Sergey Orsik.dev
← notes

2026-05-16

Media Worker — Concurrency, Retries, and Shutdown

Bounded worker pools in Go media processors: backpressure, retry backoff, result publishing, and graceful drain.

Architectural role

The media worker is a stateless, CPU-bound service:

  • Pulls optimize-request events from Kafka.
  • Uses local disk as ephemeral scratch space.
  • Reads/writes object storage.
  • Publishes optimize-response events (success or structured failure).

It should never hold authoritative user state — Postgres remains source of truth on the API side.


Concurrency model

Two-level parallelism

Kafka ReadMessage loop (single goroutine typical)
    │
    └──► ProcessMediaEvent()  ── spawns ──► processJobWithRetry() goroutine per message
                      │
                      └── acquire workerPool slot (buffered channel, cap = N)
                              └── processJob()  // FFmpeg / libvips
                              └── release slot
MechanismPurpose
Goroutine per eventKafka handler returns fast; offset commit not blocked by 60s transcode
chan struct{} semaphoreCap simultaneous FFmpeg jobs ≈ CPU cores
activeJobs map + mutexIntrospection for health/metrics

Config knobs (illustrative)

EnvMeaningTuning guide
WORKER_POOL_SIZEMax parallel transcodesStart at CPU cores - 1
RETRY_COUNTPer-job attempts after first failure2–3 for transient S3 blips
TMP_DIRScratch pathFast local SSD; size ≥ largest expected upload

Backpressure: When pool saturated, new goroutines block on workerPool <- inside the retry loop — Kafka consumer may still read messages unless flow control is added upstream.
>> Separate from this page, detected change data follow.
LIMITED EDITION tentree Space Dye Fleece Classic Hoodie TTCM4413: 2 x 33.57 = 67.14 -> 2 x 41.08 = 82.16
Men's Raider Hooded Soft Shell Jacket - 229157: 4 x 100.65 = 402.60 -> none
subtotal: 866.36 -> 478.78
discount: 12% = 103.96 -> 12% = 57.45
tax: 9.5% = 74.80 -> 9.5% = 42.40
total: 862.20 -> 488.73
Monitor consumer lag as the real backpressure signal.


Per-job lifecycle

job := { id, event, status=PENDING, retryCount=0 }
register activeJobs[job.id]

loop retryCount <= RETRY_COUNT:
    acquire pool
    err = processJob(job)  // download → transform → upload
    release pool
    if err == nil: status=COMPLETED; break
    retryCount++
    sleep(retryCount * 1 second)   // linear backoff

if still failed: status=FAILED
sendProcessingResult(job)          // always
unregister activeJobs[job.id]

processJob internals

  1. MkdirAll(/tmp/{jobId})
  2. DownloadFile(bucket, key) → input path
  3. detectMediaType — image branch vs video branch
  4. Upload N outputs with deterministic keys
  5. defer RemoveAll(/tmp/{jobId})

Disk exhaustion: Large concurrent jobs × file size can fill /tmp. Mitigate: pool size cap, separate volume, job input size limits enforced at API gate.
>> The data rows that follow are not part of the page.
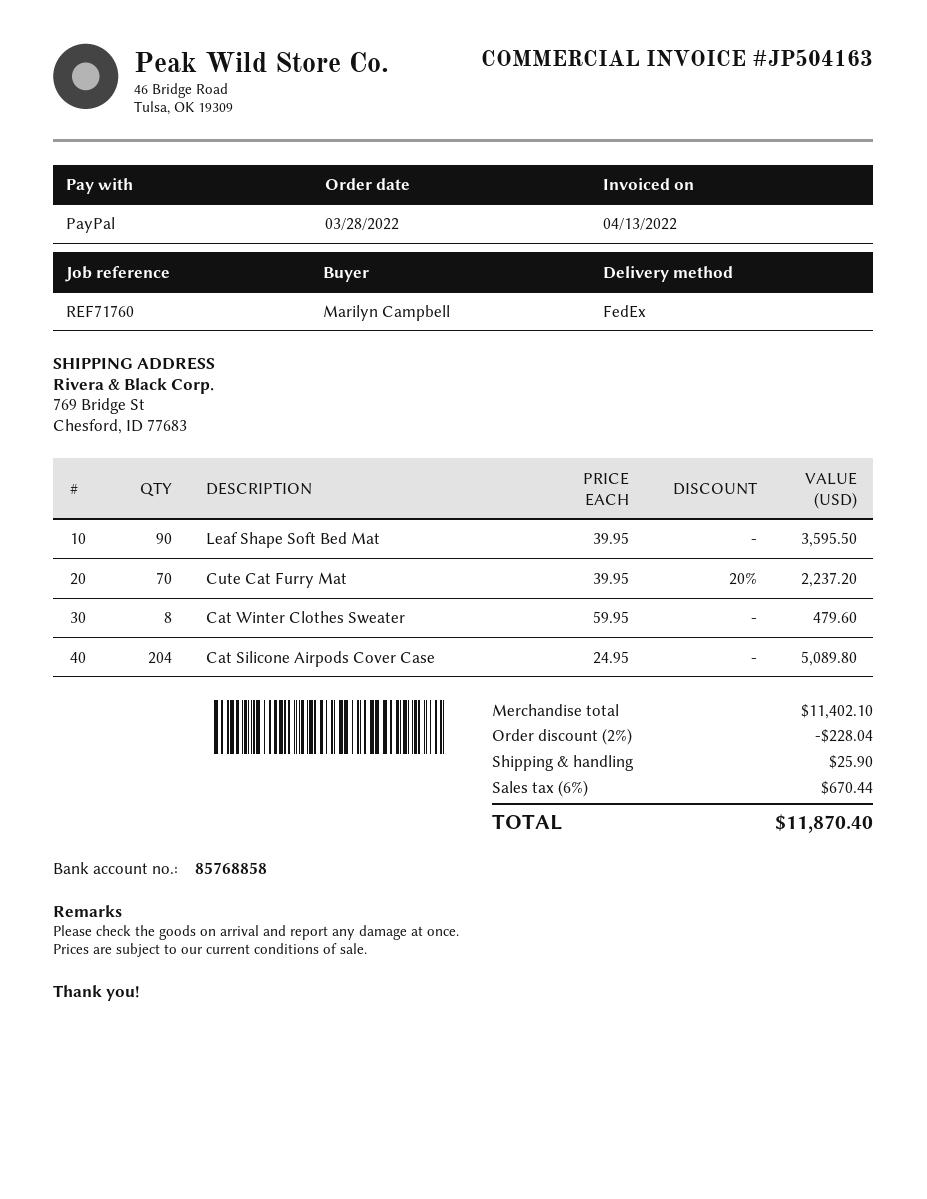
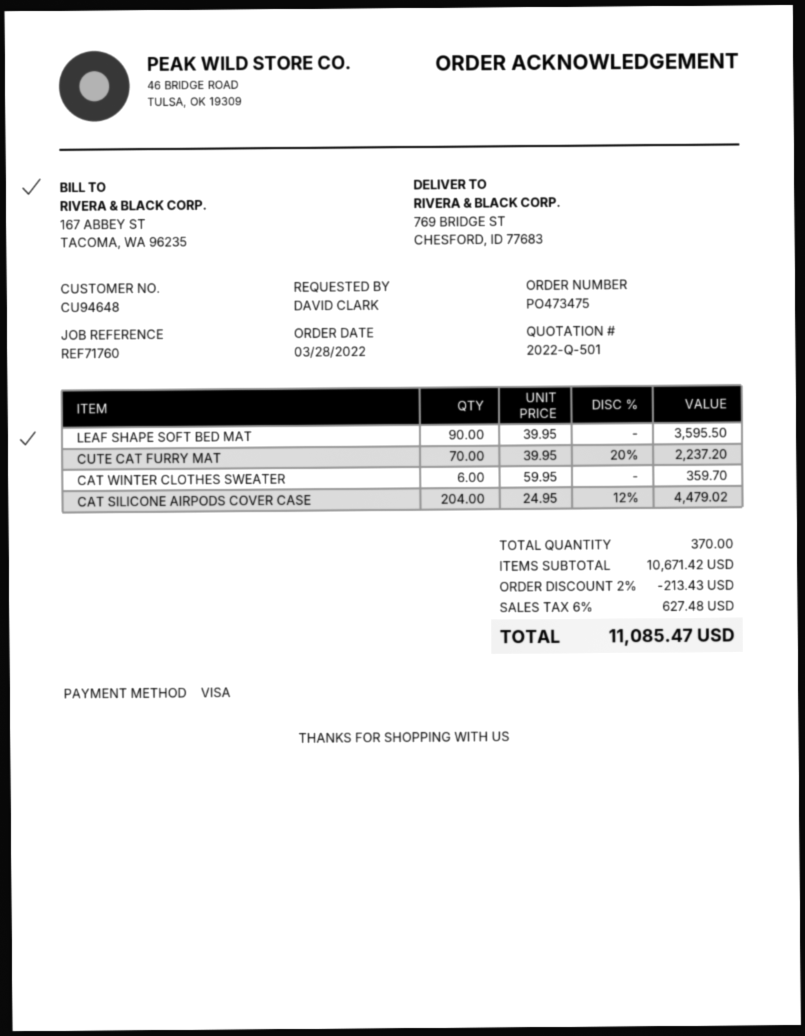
ordered by: Marilyn Campbell -> DAVID CLARK
payment method: PayPal -> Visa
Cat Winter Clothes Sweater: 8 x 59.95 = 479.60 -> 6 x 59.95 = 359.70
Cat Silicone Airpods Cover Case: 204 x 24.95 = 5089.80 -> 204 x 24.95 - 12% = 4479.02
subtotal: 11402.10 -> 10671.42
discount: 2% = 228.04 -> 2% = 213.43
shipping: 25.90 -> none
tax: 6% = 670.44 -> 6% = 627.48
total: 11870.40 -> 11085.47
Result publishing semantics

Always publish to response topic — even on failure:

{ "success": false, "error": "failed to download file from S3: ..." }

API consumer must handle success: false without throwing (avoid poison retry loops on API side).

If SendProcessingResult fails (broker down):

  • Job marked complete locally.
  • Object variants may exist in bucket without DB update — orphan variants until reconciliation.

Metric: kafka_publish_failures_total.


Retry vs Kafka redelivery

LayerTriggersScope
In-process retryS3 timeout, FFmpeg flakeSame message, same consumer instance
Kafka redeliveryProcess crash after partial uploadAnother consumer may re-run full job

Idempotency: Deterministic output keys ({userId}/videos/{mediaId}/mp4/...) make retries safe (overwrite). Non-deterministic UUID suffixes in keys would create garbage on retry.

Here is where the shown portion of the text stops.